• _WHAT THE EXERCISE ASKS_
Your answer should be a number only: the count of lines in the following entries that contain "points".

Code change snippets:

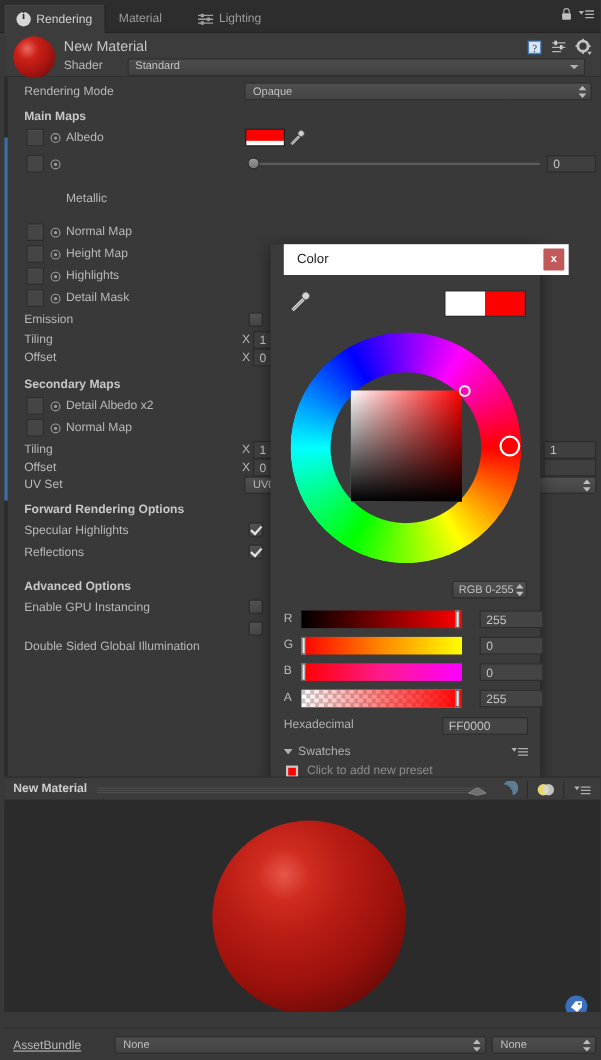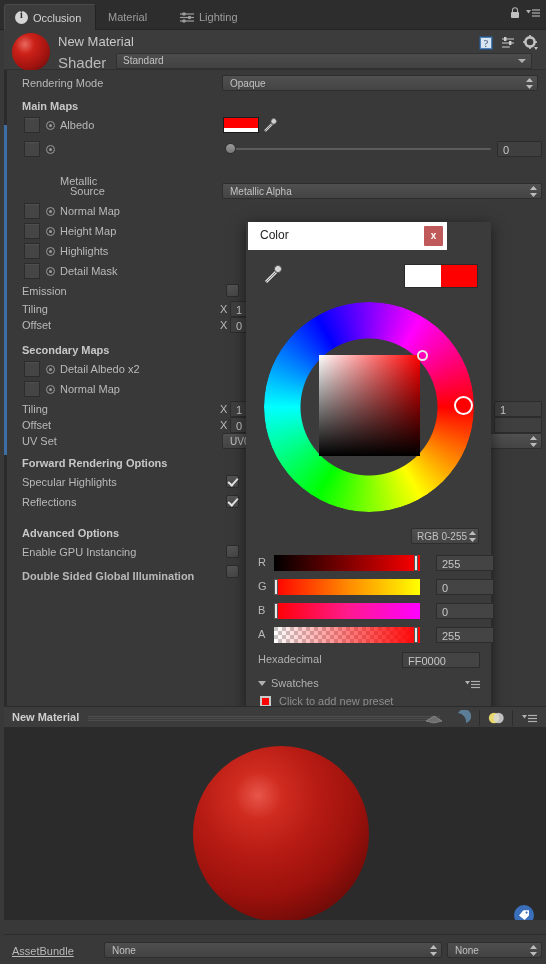--- a/index.html
+++ b/index.html
@@ -61,21 +61,21 @@
   .sphere-thumb {
     position: absolute; left: 8px; top: 3px; width: 38px; height: 38px;
     border-radius: 50%;
     background:
       radial-gradient(circle at 34% 30%, #e86a60 0%, #cc2118 26%, #a31410 62%, #5a0a07 100%);
   }
   .mat-name {
     position: absolute; left: 54px; top: 4px;
     font-size: 13px; color: #c8c8c8;
   }
-  .shader-label { position: absolute; left: 54px; top: 24px; font-size: 15px; color: #b9b9b9; }
+  .shader-label { position: absolute; left: 54px; top: 24px; font-size: 11px; color: #b9b9b9; }
   .shader-dd {
     position: absolute; left: 112px; top: 23px; width: 416px; height: 16px;
     background: linear-gradient(#4c4c4c, #424242);
     border: 1px solid #303030; border-radius: 2px;
     font-size: 10px; color: #c2c2c2;
     padding: 1px 0 0 6px;
   }
   .dd-caret {
     position: absolute; right: 5px; top: 5px;
     width: 0; height: 0; border-left: 4px solid transparent;
@@ -155,21 +155,21 @@
 
   .xlabel { position: absolute; font-size: 11px; color: #b9b9b9; }
 
   
   .picker {
     position: absolute; left: 246px; top: 222px; width: 245px; height: 492px;
     background: #3b3b3b;
     box-shadow: 0 3px 14px rgba(0,0,0,.55);
   }
   .picker-title {
-    position: absolute; left: 2px; top: 0; width: 199px; height: 28px;
+    position: absolute; left: 12px; top: 0; width: 259px; height: 28px;
     background: #ffffff;
   }
   .picker-title-text {
     position: absolute; left: 12px; top: 6px; font-size: 12px; color: #222;
   }
   .picker-close {
     position: absolute; right: 4px; top: 4px; width: 19px; height: 20px;
     background: #c05a5a; color: #fff; font-size: 10px; font-weight: bold;
     text-align: center; line-height: 20px; border-radius: 1px;
   }
@@ -299,21 +299,21 @@
   .sep-line { position: absolute; left: 0; top: 14px; width: 542px; height: 1px; background: #2c2c2c; }
 </style>
 </head>
 <body>
 
 <div id="root">
 
   <div class="tabbar">
     <div class="tab active" style="left:4px;width:92px;">
       <span class="tab-ico ico-info"></span>
-      <span>Occlusion</span>
+      <span>Rendering</span>
     </div>
     <div class="tab" style="left:98px;width:72px;">
       <span>Material</span>
     </div>
     <div class="tab" style="left:170px;width:92px;">
       <span class="tab-ico ico-sliders">
         <svg width="14" height="11" viewBox="0 0 14 11">
           <g stroke="#9d9d9d" stroke-width="1.2">
             <line x1="0" y1="2" x2="14" y2="2"></line>
             <line x1="0" y1="5.5" x2="14" y2="5.5"></line>
@@ -432,32 +432,20 @@
       <span class="radio" style="left:42px;top:4px;"></span>
       <span class="lbl" style="left:56px;top:2px;margin-top:32px;">Metallic</span>
       <span class="slider-track" style="left:222px;width:265px;"></span>
       <span class="slider-knob" style="left:221px;"></span>
       <span class="numfield" style="left:493px;top:0;width:45px;">
         <span>0</span>
       </span>
     </div>
 
 
-    <div class="row" style="top:113px;">
-      <span class="lbl" style="left:66px;top:2px;">Source</span>
-      <span class="dd" style="left:218px;top:0;width:320px;">
-        <span>Metallic Alpha</span>
-        <span class="stepper">
-          <svg width="7" height="11" viewBox="0 0 7 11">
-              <polygon points="3.5,0 7,4 0,4" fill="#bdbdbd"></polygon>
-              <polygon points="3.5,11 7,7 0,7" fill="#bdbdbd"></polygon>
-            </svg>
-        </span>
-      </span>
-    </div>
 
     <div class="row" style="top:133px;">
       <span class="texslot" style="left:20px;top:0;"></span>
       <span class="radio" style="left:42px;top:4px;"></span>
       <span class="lbl" style="left:56px;top:2px;">Normal Map</span>
     </div>
 
     <div class="row" style="top:153px;">
       <span class="texslot" style="left:20px;top:0;"></span>
       <span class="radio" style="left:42px;top:4px;"></span>
@@ -559,21 +547,21 @@
     </div>
 
     <div class="row" style="top:455px;">
       <span class="lbl bold" style="left:18px;top:2px;">Advanced Options</span>
     </div>
     <div class="row" style="top:474px;">
       <span class="lbl" style="left:18px;top:2px;">Enable GPU Instancing</span>
       <span class="checkbox" style="left:222px;top:1px;"></span>
     </div>
     <div class="row" style="top:494px;">
-      <span class="lbl" style="left:18px;top:6px;font-weight:bold;">Double Sided Global Illumination</span>
+      <span class="lbl" style="left:18px;top:18px;">Double Sided Global Illumination</span>
       <span class="checkbox" style="left:222px;top:1px;"></span>
     </div>
   </div>
 
   <div class="picker">
     <div class="picker-title">
       <span class="picker-title-text">Color</span>
       <span class="picker-close">x</span>
     </div>
 

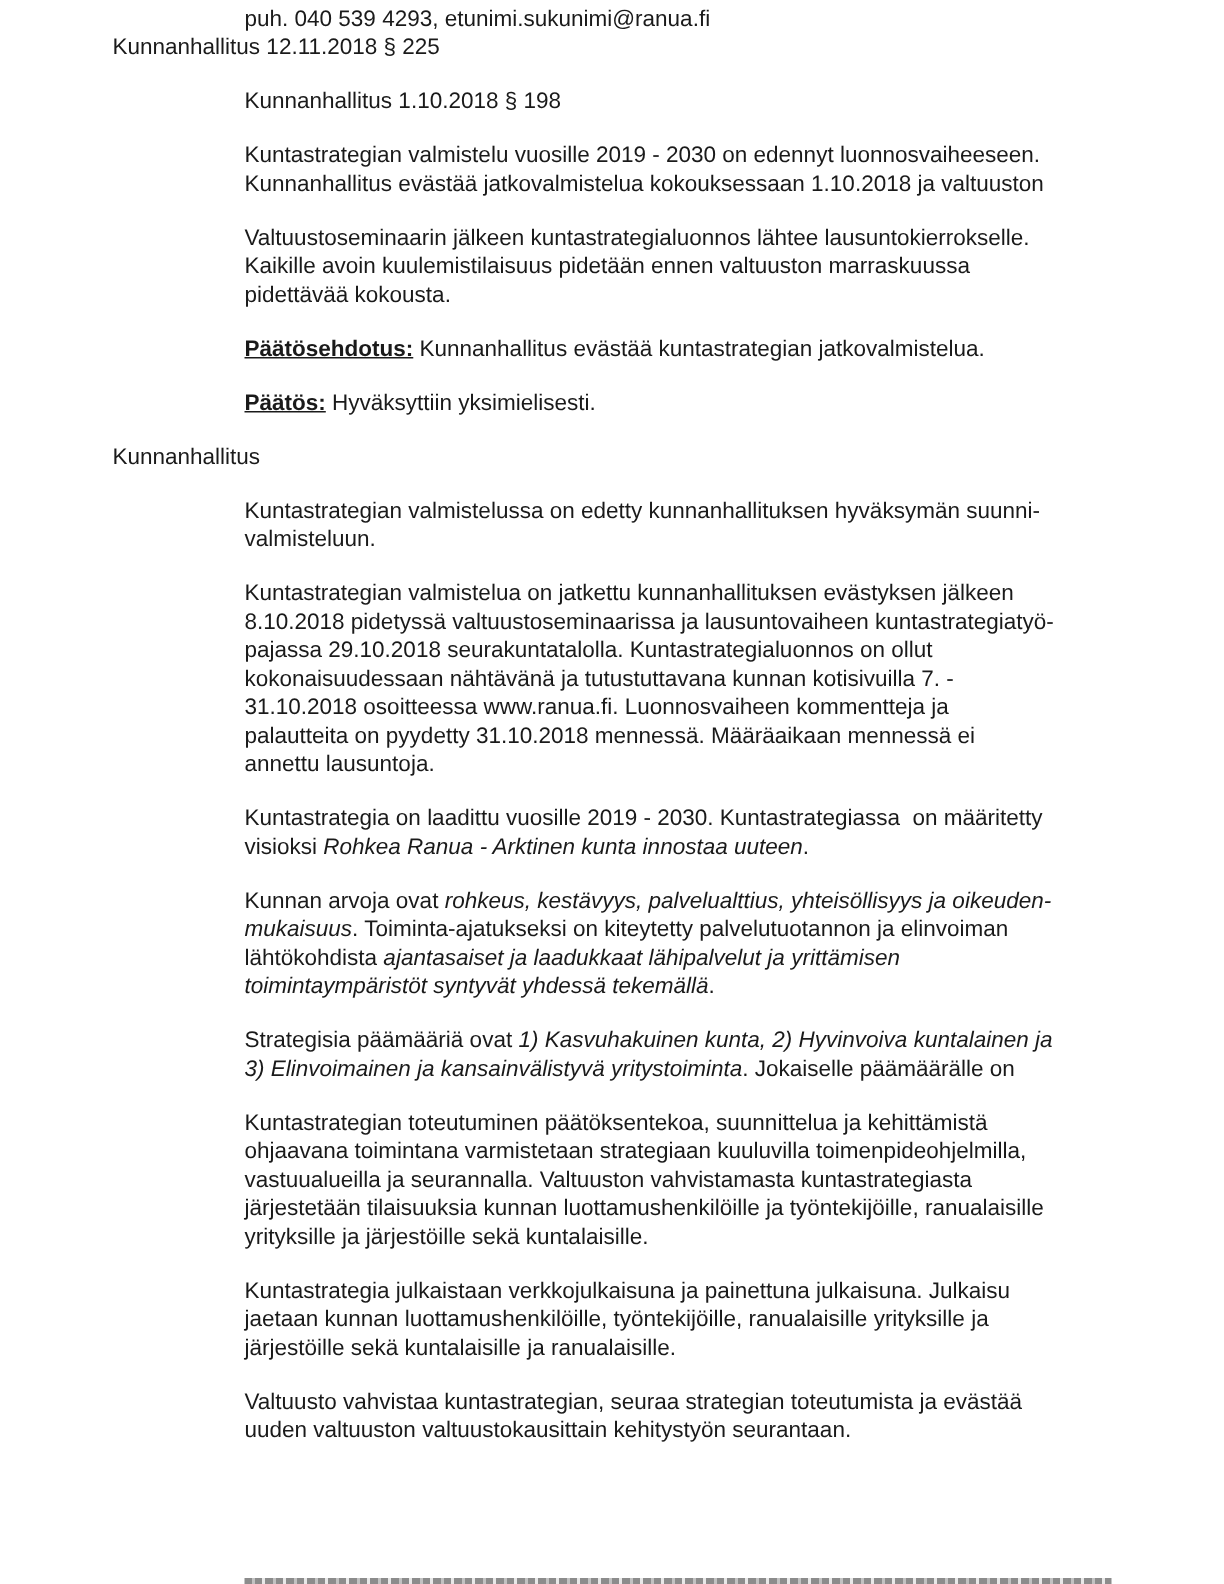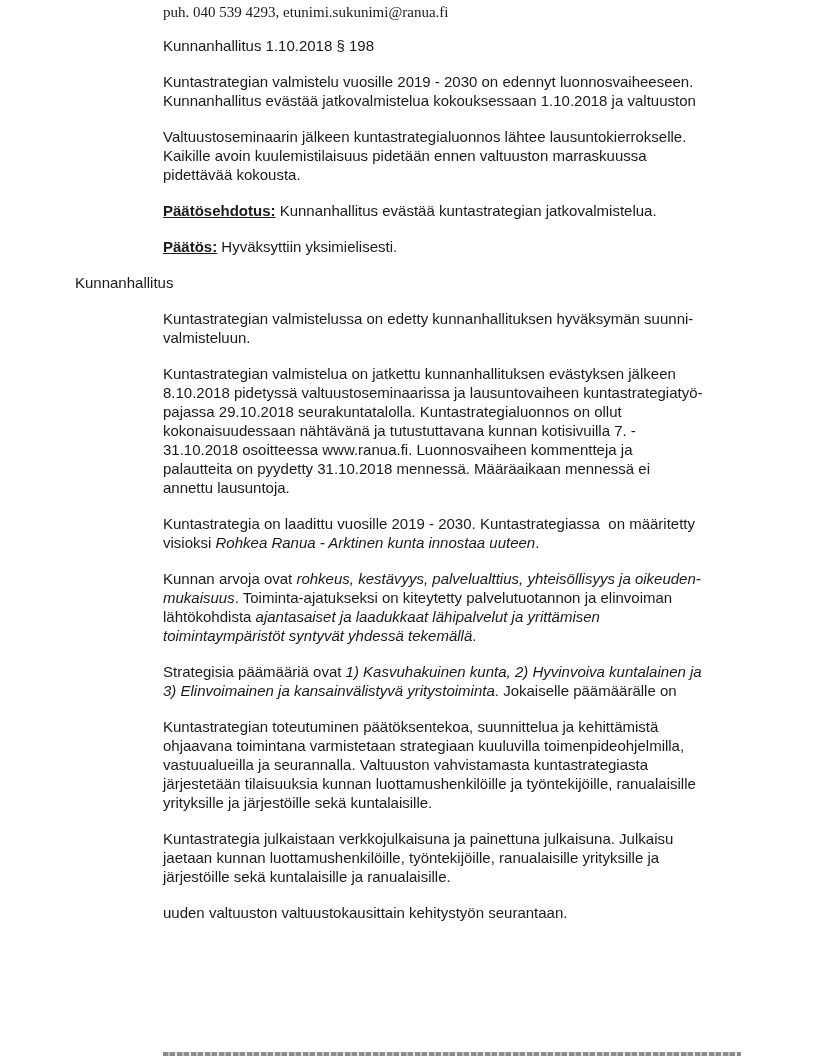--- a/index.html
+++ b/index.html
@@ -14,21 +14,21 @@
     width: 816px; height: 1056px;
     overflow: hidden;
     background: #ffffff;
     color: #1a1a1a;
     font-size: 15px;
     line-height: 19px;
     padding-top: 3px;
   }
   .block { margin: 0 0 17px 163px; }
   .block.indent-margin { margin-left: 75px; }
-  .block.tight { margin-bottom: 14px; font-family: Liberation Serif, serif; }
+  .block.tight { margin-bottom: 0; }
   .line { white-space: pre; }
   .seg-i { font-style: italic; }
   .seg-bu { font-weight: bold; text-decoration: underline; }
   .cutoff-bar {
     position: absolute;
     left: 163px; bottom: 0;
     width: 578px; height: 4px;
     background: repeating-linear-gradient(90deg,
       #8c8c8c 0px, #8c8c8c 5px,
       #c2c2c2 5px, #c2c2c2 7px,
@@ -36,20 +36,23 @@
       #e8e8e8 12px, #e8e8e8 14px);
   }
 </style>
 </head>
 <body>
 
 <div class="page" style="background: rgb(255, 255, 255); color: rgb(26, 26, 26);">
   <div>
       <div class="block indent-body tight">
         <div class="line"><span>puh. 040 539 4293, etunimi.sukunimi@ranua.fi</span></div>
+      </div>
+      <div class="block indent-margin">
+        <div class="line"><span>Kunnanhallitus 12.11.2018 § 225</span></div>
       </div>
       <div class="block indent-body">
         <div class="line"><span>Kunnanhallitus 1.10.2018 § 198</span></div>
       </div>
       <div class="block indent-body">
         <div class="line"><span>Kuntastrategian valmistelu vuosille 2019 - 2030 on edennyt luonnosvaiheeseen.</span></div>
         <div class="line"><span>Kunnanhallitus evästää jatkovalmistelua kokouksessaan 1.10.2018 ja valtuuston</span></div>
       </div>
       <div class="block indent-body">
         <div class="line"><span>Valtuustoseminaarin jälkeen kuntastrategialuonnos lähtee lausuntokierrokselle.</span></div>
@@ -98,17 +101,18 @@
         <div class="line"><span>vastuualueilla ja seurannalla. Valtuuston vahvistamasta kuntastrategiasta</span></div>
         <div class="line"><span>järjestetään tilaisuuksia kunnan luottamushenkilöille ja työntekijöille, ranualaisille</span></div>
         <div class="line"><span>yrityksille ja järjestöille sekä kuntalaisille.</span></div>
       </div>
       <div class="block indent-body">
         <div class="line"><span>Kuntastrategia julkaistaan verkkojulkaisuna ja painettuna julkaisuna. Julkaisu</span></div>
         <div class="line"><span>jaetaan kunnan luottamushenkilöille, työntekijöille, ranualaisille yrityksille ja</span></div>
         <div class="line"><span>järjestöille sekä kuntalaisille ja ranualaisille.</span></div>
       </div>
       <div class="block indent-body">
+        <div class="line"><span>Valtuusto vahvistaa kuntastrategian, seuraa strategian toteutumista ja evästää</span></div>
         <div class="line"><span>uuden valtuuston valtuustokausittain kehitystyön seurantaan.</span></div>
       </div>
     </div>
   <div class="cutoff-bar"></div>
 </div>
 
 </body></html>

• _TASK RESULT_
2